また,薬の効果を比較検討するために,一部の被験者にはプラシーボ(偽薬)が投与されるが,ほとんど場合,被験者に対する医療上の配慮やエイズの予防対策は行われていなかった.また,こうした実験が政府関係者に報告されることもほとんどない.



臨床試験は新薬の認可と商品化のために,製薬会社にとっては欠かせない.世界中で行われている臨床試験は毎年10万件近くにのぼり,そのうち10%が途上国で実施されている.米国厚生省によれば,米国の政府や民間の資金によって米国外で実施された試験は,1990年には271件だったのに対し,1999年には4458件にもなった.途上国は製薬会社の臨床試験の標的となっている.



本人の同意もなく,詳しい情報も与えられず,現地の被験者や患者にとっても利益もきわめて限られたものだ.熱帯病の専門誌(Tropical Medicine and International Health, 1999, No.4)によると, 1972年から97年までの間に新たに商品化された医薬品は1450種あるが,熱帯病の薬はわずかに13種にすぎなかった.



世界の医薬品市場の規模と途上国の貧困との間には大きな落差がある.2002年の統計で,世界の医薬品の売上は,4000億ドルを超えている.これは3000億ドルしかないサハラ以南アフリカ諸国の国内総生産の総額を上回っている.



アフリカで試験され商品化に成功した医薬品の恩恵をアフリカ人が受けることはきわめて少ない.研究の資金を出し,被験者を選び,試験を行うのは製薬業界である.ナイジェリアの細菌性髄膜炎患者に抗生物質を与える試験では,製薬会社が大型旅客機をチャーターして,機材や人員を乗せていきなり現地にやってきたという.

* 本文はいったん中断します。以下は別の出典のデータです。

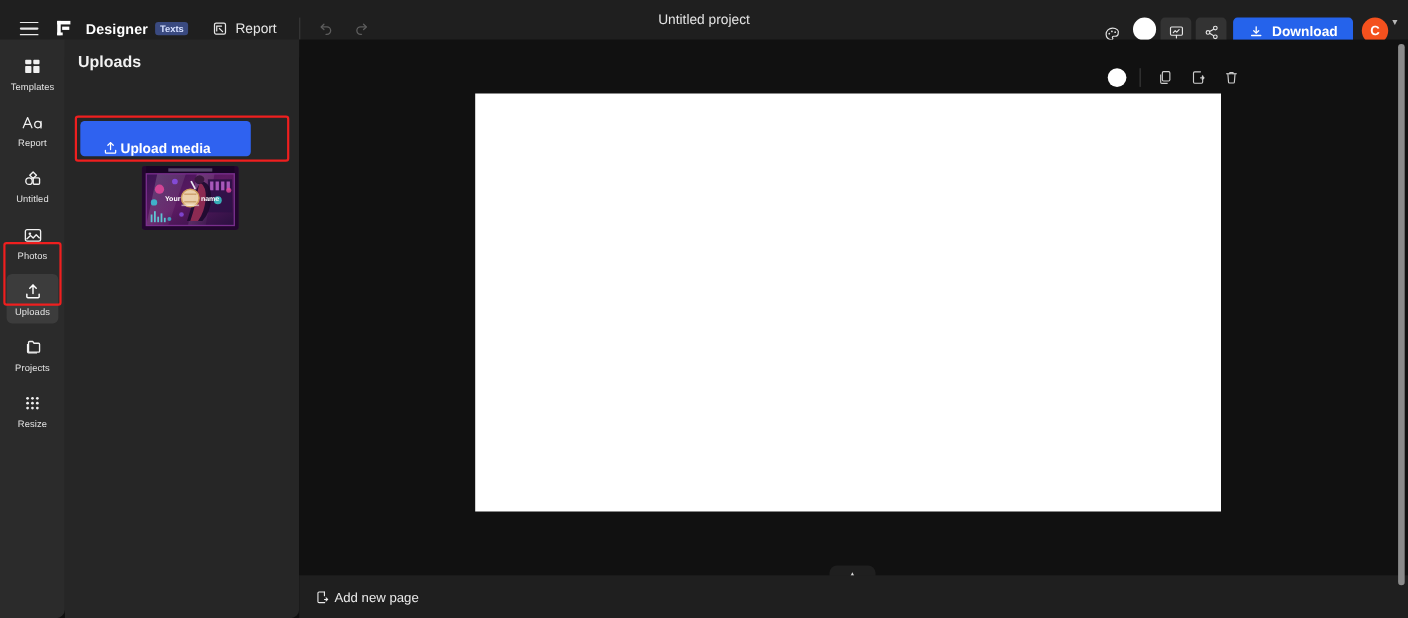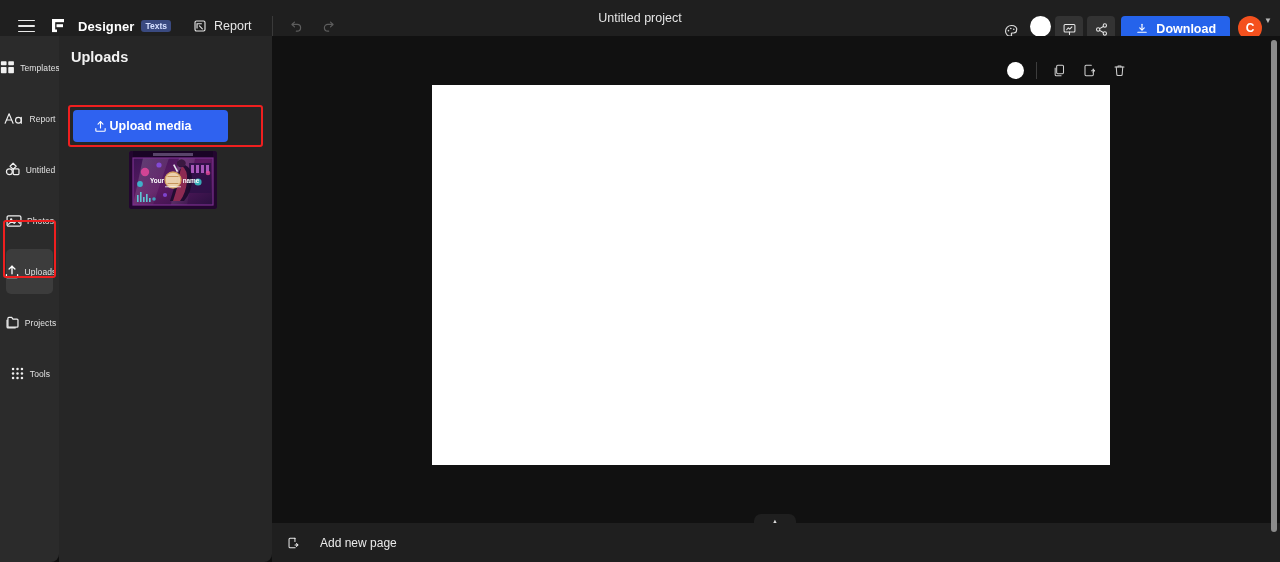"Templates" .rail-item { flex-direction: row -> column }
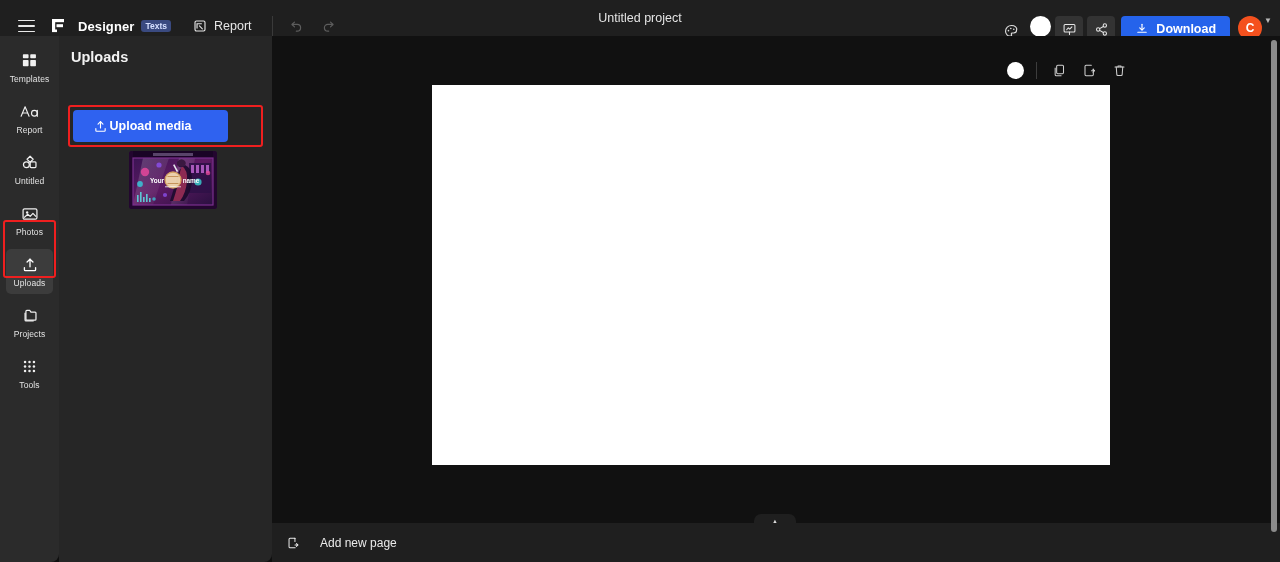"Upload media" .upload-btn { align-items: center -> flex-end }
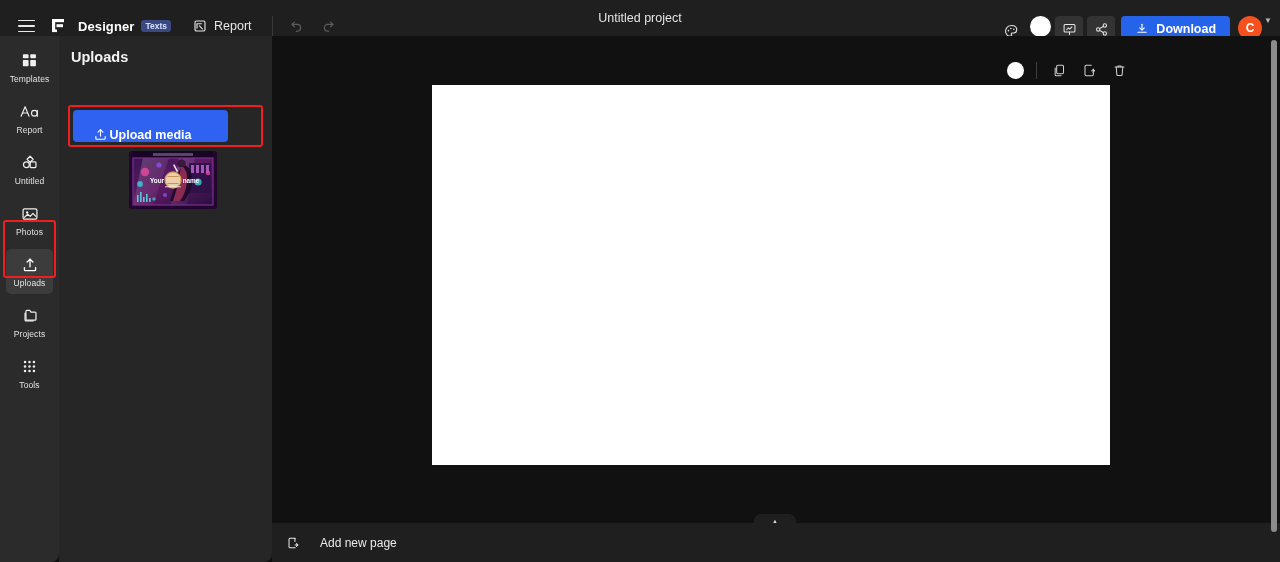"Tools" span.rail-label { text: Tools -> Resize }
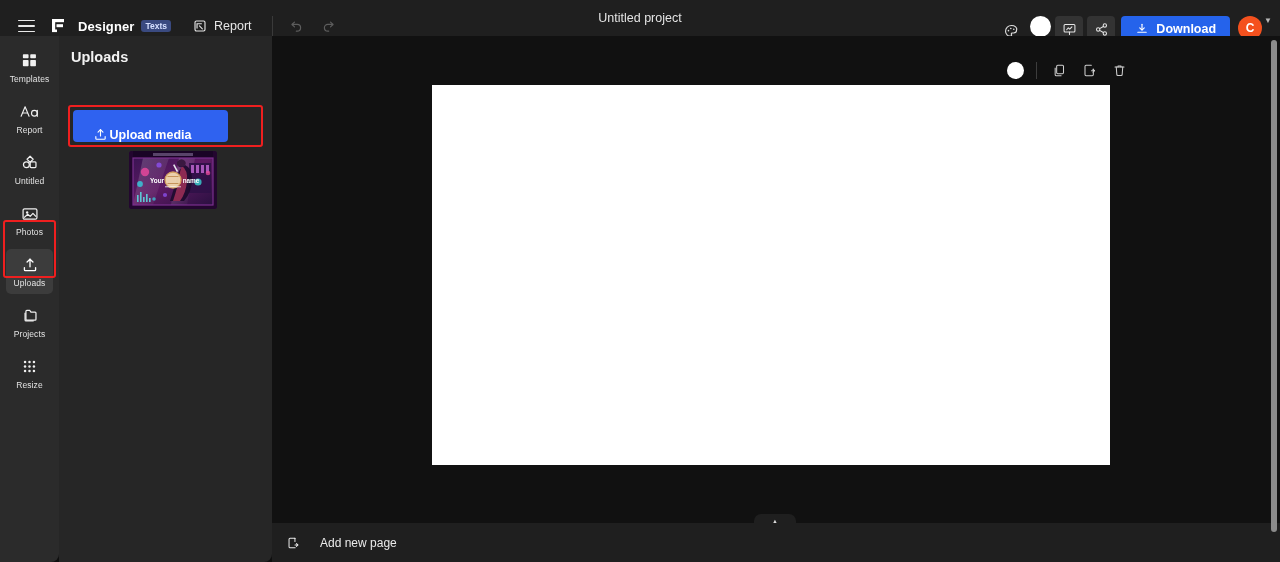"Add new page" .add-page { gap: 20px -> 4px }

したがって,研究対象となる医薬品の選択やその評価も,必然的に偏ったものにならざるをえない.新薬の開発には膨大な研究費がかかり,製薬会社は投資に見合う収益を求めるために,現地の利益よりも会社の利益が優先される場合が大部分だ.現地国政府がその活動を規制や監督することは,現実には不可能に近い. 



 世界医師会(WMA=本部パリ)は,1964年に採択したヘルシンキ宣言で各国に倫理委員会の設置を提唱している.倫理委員会は,臨床試験の実施の前にその方法と適切かどうかを確認し,試験地域の社会経済的環境が実施可能であるかどうかを判断するものだ.アフリカでは,まだ一部の国にしか倫理委員会が設置されていない.



こうした人体実験についてフランスのル・モンド紙に寄稿したセネガルの開発研究所所長のジャン=フィリップ・シポー医師によると,「現地アフリカで臨床試験を行うには,そこに特有な病気や医療と医薬品安全性監視の実情が考慮されるようにすべきだが,実際の試験が適切に行われているとはいいがたい」と指摘する.